Le procureur général, Frédéric Benet-Chambellan, s’est ému de la situation des huissiers de justice : leurs tarifs relevant des procédures pénales n’ont pas été révisés depuis 1986, et le budget, insuffisant, alloué à la juridiction par le ministère de la Justice, rallonge les délais de paiement.

Vendredi dernier, lors de l’audience solennelle de rentrée, le procureur général près la cour d’appel, Frédéric Benet-Chambellan, avait voulu « faire part de [ses] préoccupations concernant la situation des huissiers de justice, qui se dégrade et qui va entraîner des difficultés majeures pour tous les justiciables de ce territoire. » Un message adressé tant au Pays qu’à l’État : « J’essaie de sensibiliser nos interlocuteurs, sur cet important service rendu à la population. »

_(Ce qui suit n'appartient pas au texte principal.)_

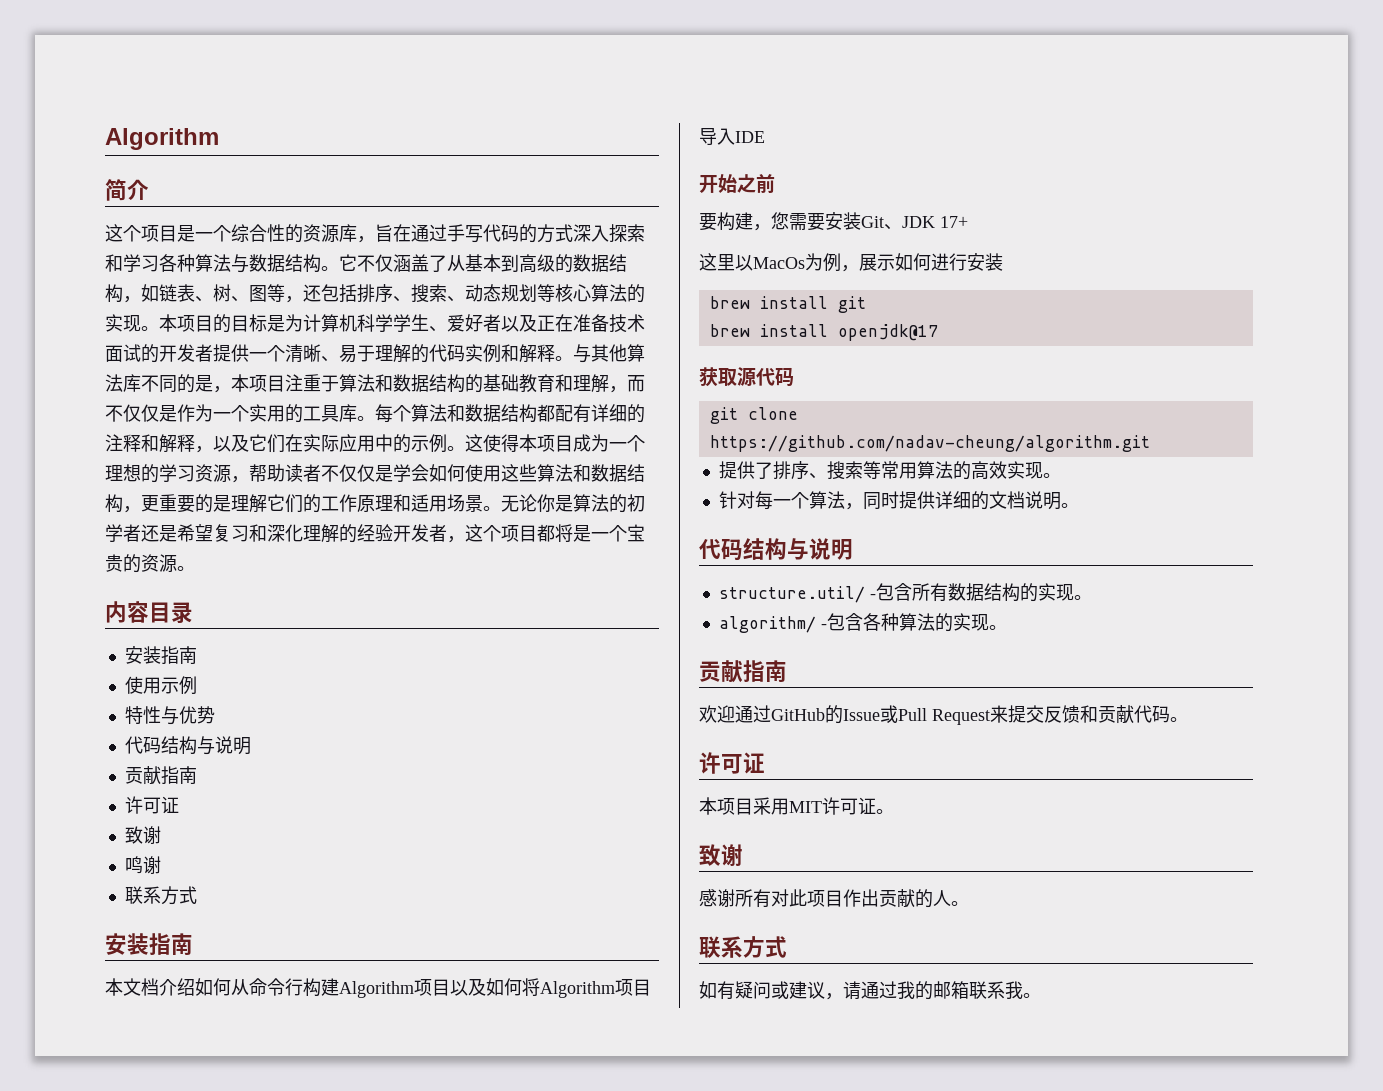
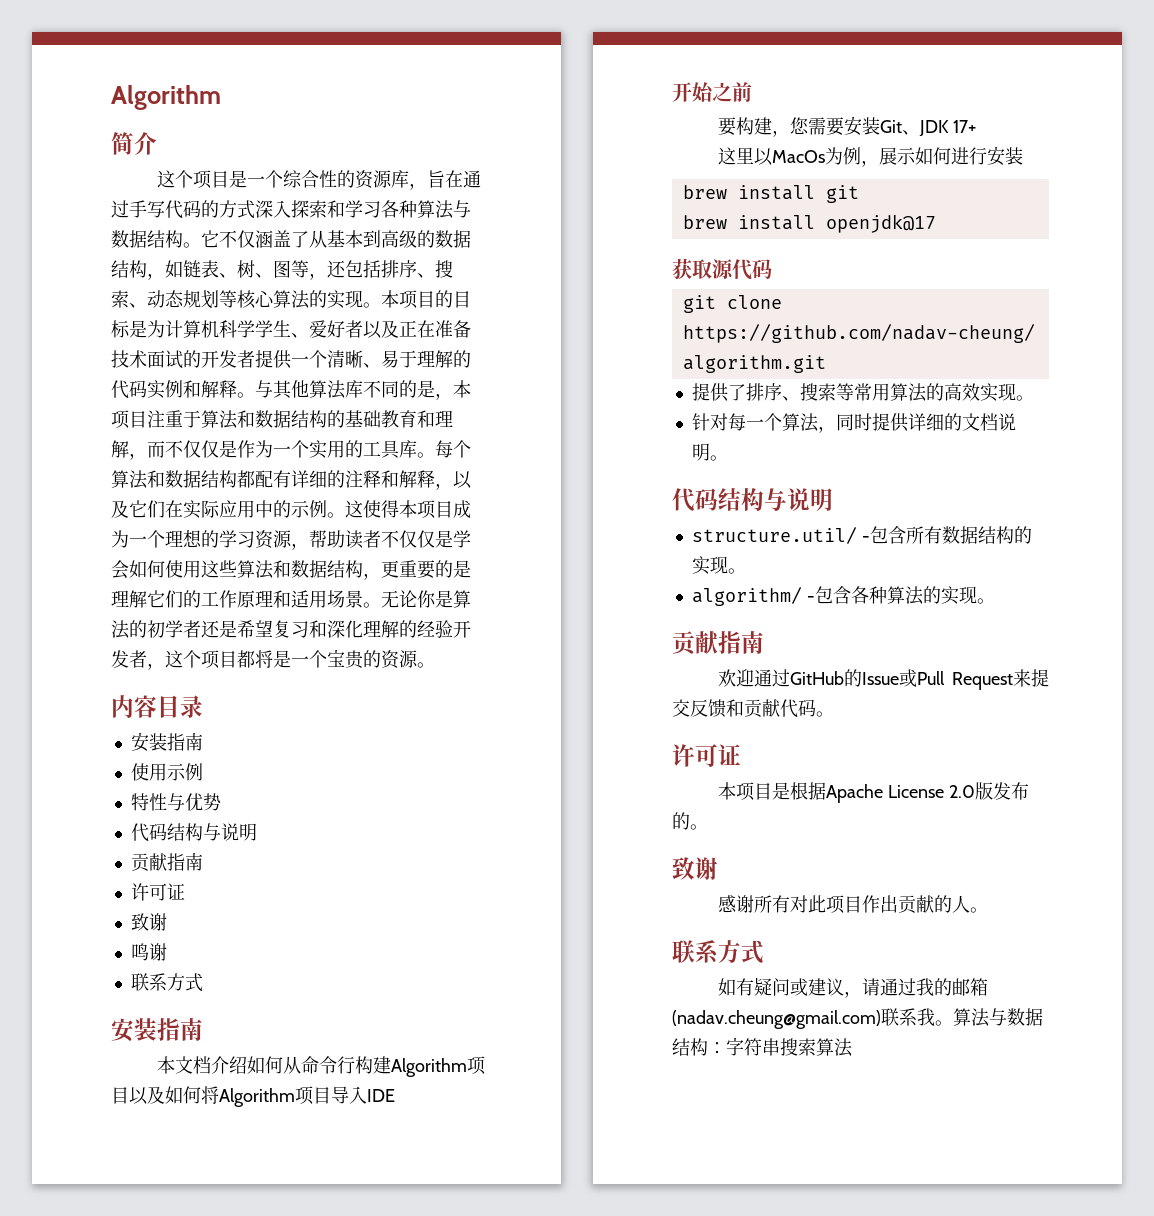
- 本项目采用MIT许可证。
+ 本项目是根据Apache License 2.0版发布的。
- 如有疑问或建议，请通过我的邮箱联系我。
+ 如有疑问或建议，请通过我的邮箱(nadav.cheung@gmail.com)联系我。
+ 算法与数据结构：字符串搜索算法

Les difficultés liées aux huissiers sont multiples. La première est la tarification des actes en matière pénale qui n’a pas été revalorisée depuis 1986, explique l’un des huissiers de Tahiti. En 2006, sous l’égide de Pierre Frébault, une démarche de révision s’était bornée aux actes en matière civile et commerciale. En 2024, la DGAE a demandé leurs bilans aux offices d’huissiers et semblait prête à reprendre la réflexion sur la revalorisation. Frédéric Benet-Chambellan s’étonne : « ici les institutionnels ont bien en vue les notaires, les huissiers beaucoup moins. »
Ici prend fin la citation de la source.